Thaís,que estava em férias do colégio, viajava para São Paulo para encontrar os avós. Com ela, estava a amiga e colega Rebeca Haddad, 14 anos.
"Imagina a minha mulher. Ela que iria estar ajudando a escolher o vestido da festa de 15 anos - em fevereiro -, em julho ter de escolher um caixão.Perder a vida bestamente, isso não tem como eu expressar. Eu não sei ainda como conseguimos sobreviver um ano."
"Estamos há um ano tentando juntar as provas e já temos bastante coisa dentro do inquérito. Pessoas serão indiciadas, pelo que já falaram. Temos de acabar com a impunidade nesse País. Os empresários têm de pagar pelo risco que assumiram".
Segundo Scott, a associação entregou no dia 28 de fevereiro ao ministro da Defesa, Nelson Jobim, uma carta com diversos questionamentos e ainda aguarda uma resposta.

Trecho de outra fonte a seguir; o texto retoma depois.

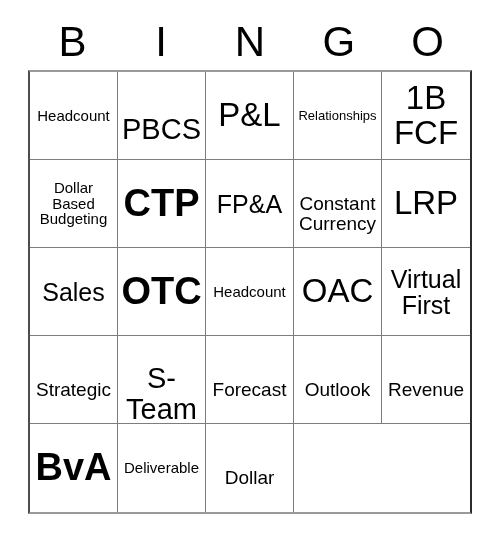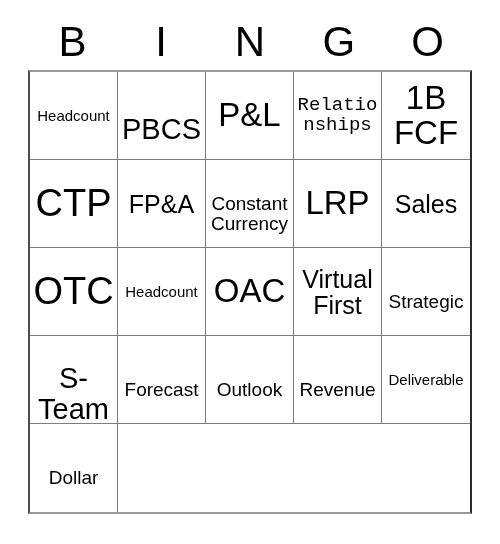--- a/index.html
+++ b/index.html
@@ -79,27 +79,27 @@
   .cell-text {
     display: block;
     width: 100%;
     line-height: 1.04;
     font-weight: 400;
     word-wrap: break-word;
     overflow-wrap: break-word;
   }
 
   
-  .fs-xxl { font-size: 38px; }
+  .fs-xxl { font-size: 38px; font-weight: bold; }
   .fs-xl  { font-size: 33px; }
   .fs-lg  { font-size: 29px; margin-top: 28px; }
   .fs-md  { font-size: 25px; }
   .fs-sm  { font-size: 19px; margin-top: 20px; }
   .fs-xs  { font-size: 15px; }
-  .fs-xxs { font-size: 19px; font-family: Liberation Mono, monospace; }
+  .fs-xxs { font-size: 13px; }
 </style>
 </head>
 <body>
 
 <div id="card">
 
   <div id="header-row">
     <div class="header-letter">B</div>
     <div class="header-letter">I</div>
     <div class="header-letter">N</div>
@@ -115,20 +115,23 @@
         <span class="cell-text fs-lg">PBCS</span>
       </div>
       <div class="cell">
         <span class="cell-text fs-xl">P&amp;L</span>
       </div>
       <div class="cell">
         <span class="cell-text fs-xxs">Relationships</span>
       </div>
       <div class="cell">
         <span class="cell-text fs-xl">1B FCF</span>
+      </div>
+      <div class="cell">
+        <span class="cell-text fs-xs">Dollar Based Budgeting</span>
       </div>
       <div class="cell">
         <span class="cell-text fs-xxl">CTP</span>
       </div>
       <div class="cell">
         <span class="cell-text fs-md">FP&amp;A</span>
       </div>
       <div class="cell">
         <span class="cell-text fs-sm">Constant Currency</span>
       </div>
@@ -159,20 +162,23 @@
       <div class="cell">
         <span class="cell-text fs-sm">Forecast</span>
       </div>
       <div class="cell">
         <span class="cell-text fs-sm">Outlook</span>
       </div>
       <div class="cell">
         <span class="cell-text fs-sm">Revenue</span>
       </div>
       <div class="cell">
+        <span class="cell-text fs-xxl">BvA</span>
+      </div>
+      <div class="cell">
         <span class="cell-text fs-xs">Deliverable</span>
       </div>
       <div class="cell">
         <span class="cell-text fs-sm">Dollar</span>
       </div>
     </div>
 
 </div>
 
 </body></html>

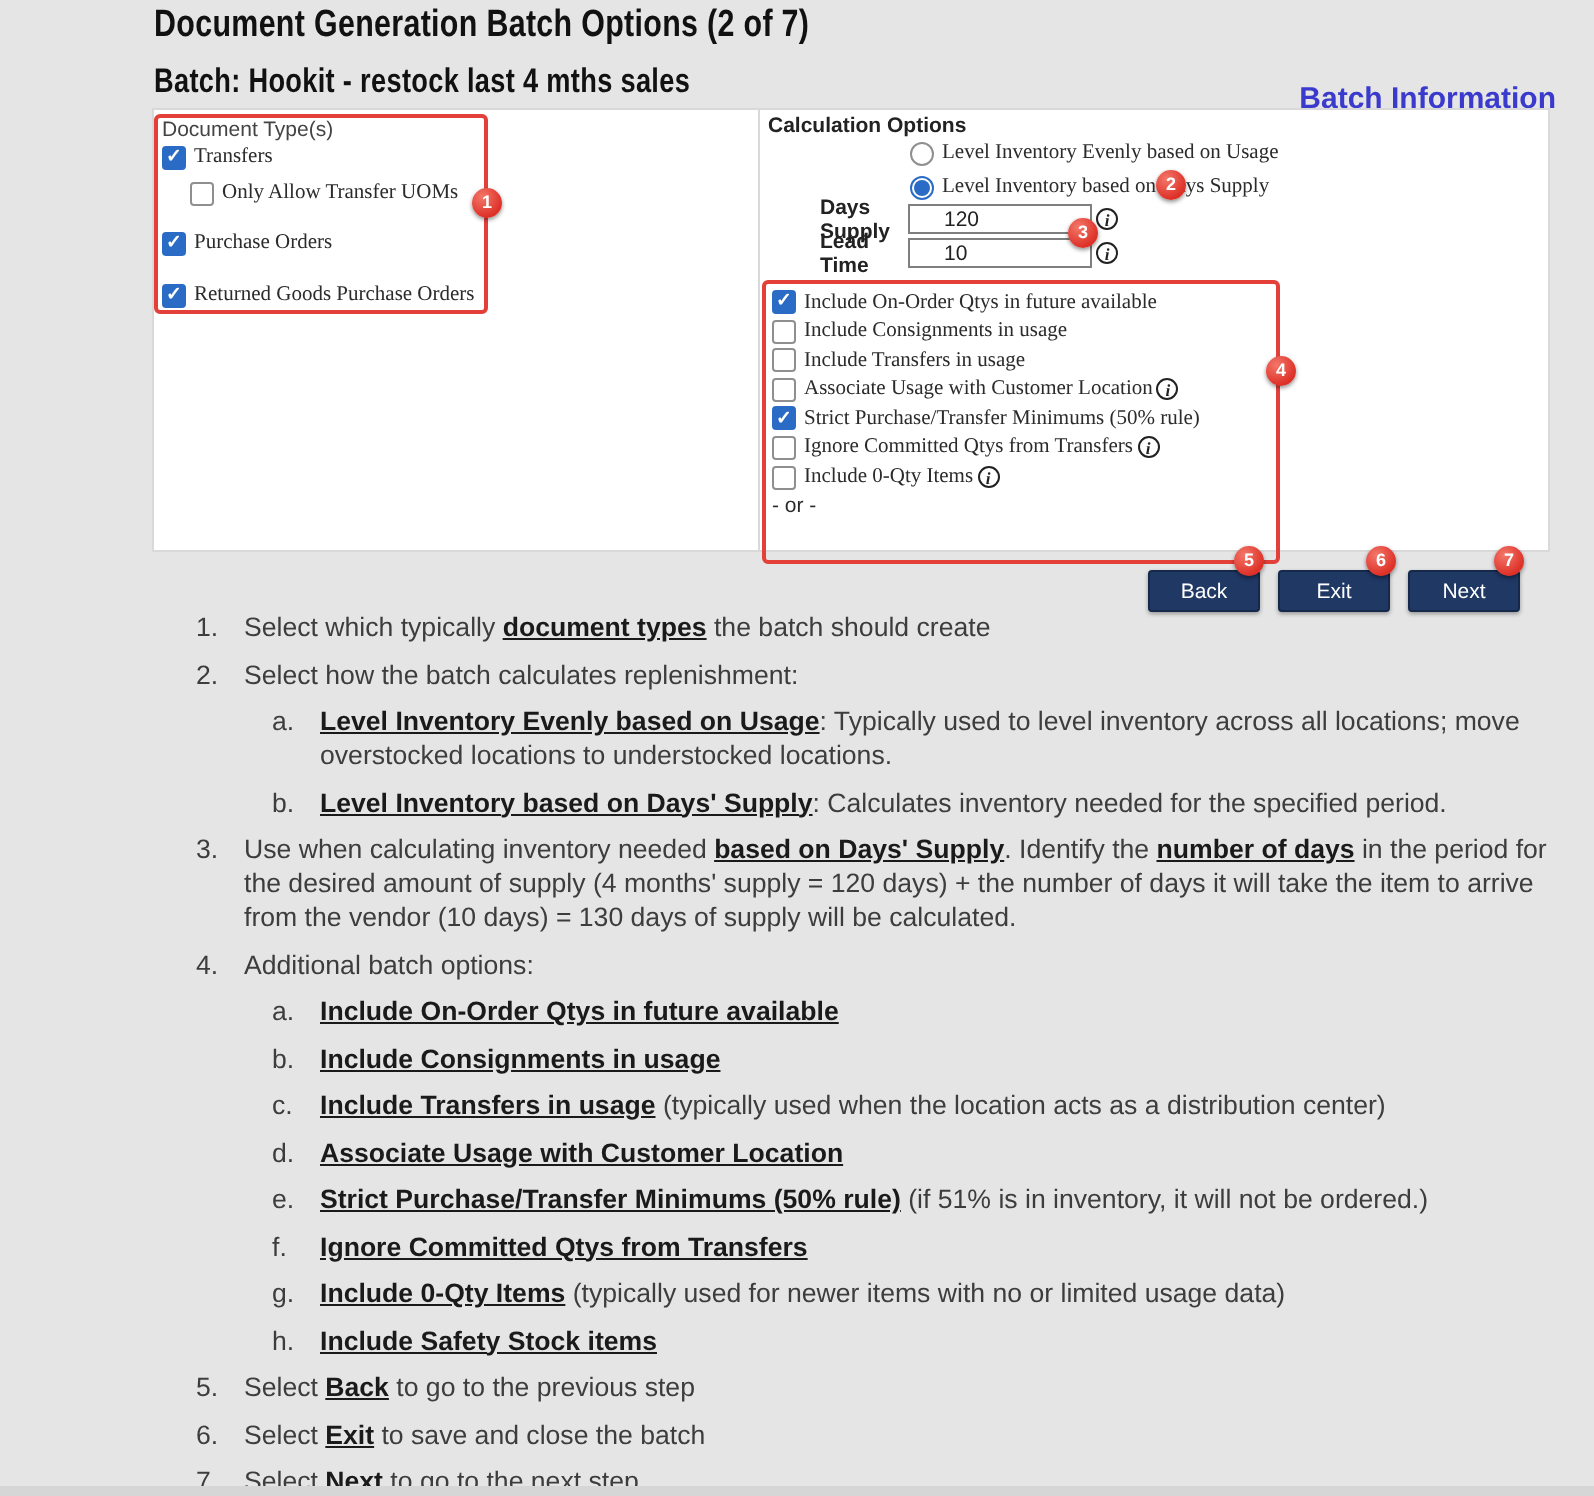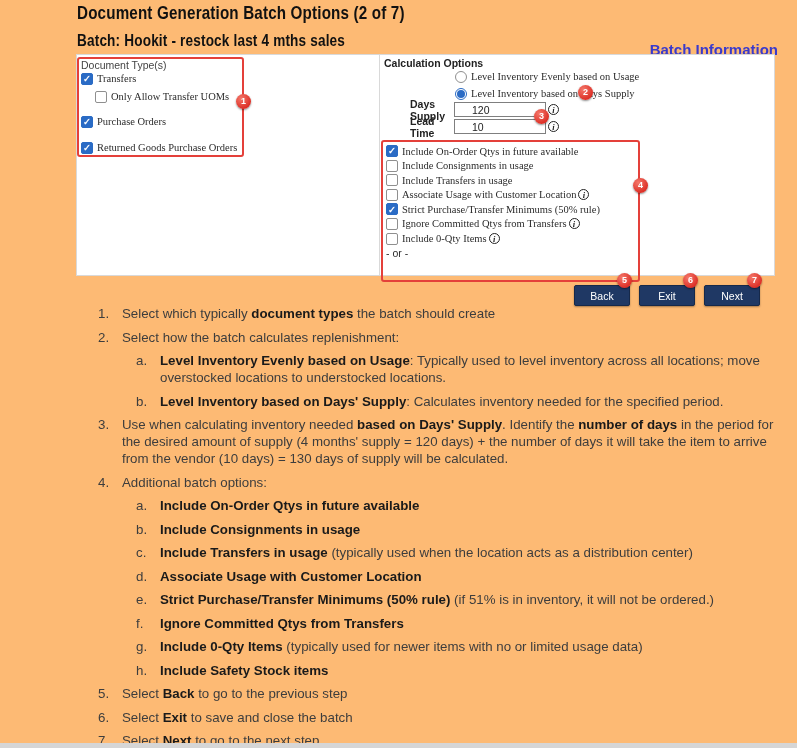--- a/index.html
+++ b/index.html
@@ -1,18 +1,18 @@
 <!DOCTYPE html>
 <html><head>
 <meta charset="utf-8">
 <style>
   * { margin:0; padding:0; box-sizing:border-box; }
   html,body { background:#fff; }
   body { font-family:"Liberation Sans", sans-serif; }
-  #stage { position:relative; width:797px; height:748px; background:#fdba74; overflow:hidden; }
+  #stage { position:relative; width:797px; height:748px; background:#e5e5e5; overflow:hidden; }
 
   
   .title { position:absolute; left:77px; top:2px; font-size:19px; font-weight:bold; color:#111;
            white-space:nowrap; transform:scaleX(0.80); transform-origin:left center; letter-spacing:0.2px; }
   .subtitle { position:absolute; left:77px; top:31px; font-size:17px; font-weight:bold; color:#111;
               white-space:nowrap; transform:scaleX(0.80); transform-origin:left center; letter-spacing:0.2px; }
   .batch-link { position:absolute; right:19px; top:41px; font-size:15px; font-weight:bold; color:#3a3acc; cursor:pointer; }
 
   
   .form-box { position:absolute; left:76px; top:54px; width:699px; height:222px; border:1px solid #d9d9d9; background:#fff; }
@@ -66,21 +66,21 @@
   .nav-btn { width:56px; height:21px; background:#1f3864; color:#fff; border:1px solid #16294a; border-radius:2px;
              font-family:"Liberation Sans",sans-serif; font-size:10.5px; cursor:pointer;
              box-shadow:0 1px 2px rgba(0,0,0,.35); }
 
   
   .instructions { position:absolute; left:98px; top:305px; width:678px; font-size:13.3px; line-height:17px; color:#3d3d3d; }
   .instr-item { margin-bottom:6.5px; }
   .instr-row { display:flex; }
   .num-col { flex:0 0 24px; }
   .text-col { flex:1 1 auto; }
-  .instr-item b, .child-row b { color:#1a1a1a; }
+  .instr-item b, .child-row b { color:#1a1a1a;text-decoration:underline; }
   .child-list { margin-left:38px; margin-top:6.5px; }
   .child-row { display:flex; margin-bottom:6.5px; }
   .child-row:last-child { margin-bottom:0; }
 
   .bottom-strip { position:absolute; left:0; top:743px; width:797px; height:5px; background:#d6d6d6; }
 </style>
 </head>
 <body>
 
 <div id="stage">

"O que precisamos realmente é de ação. É que esses órgãos atuem. Façam o que lhes cabe", disse Scott.
"Para a TAM, nada substitui o lucro. Pra nós, essa empresa não está trabalhando corretamente. Vida não tem preço. Eles transportam vidas. A norma da Anac não foi respeitada para abrir o aeroporto (sem estar completa as obras do grooving, ranhuras na pista que ajudam no escoamento da água e na frenagem das aeronaves). Era de conhecimento de todas as companhias. A TAM tinha relatórios de perigo e não tomou nenhuma providência. Pousar sem um reverso estar operando, é muita irresponsabilidade."
Segundo Scott, nesse um ano houve "muita desconsideração por parte do governo federal". "Não gostaria de tapinhas nas costas, mas que ele atue mais. A nossa vida mudou, mas a vida da companhia não mudou nada."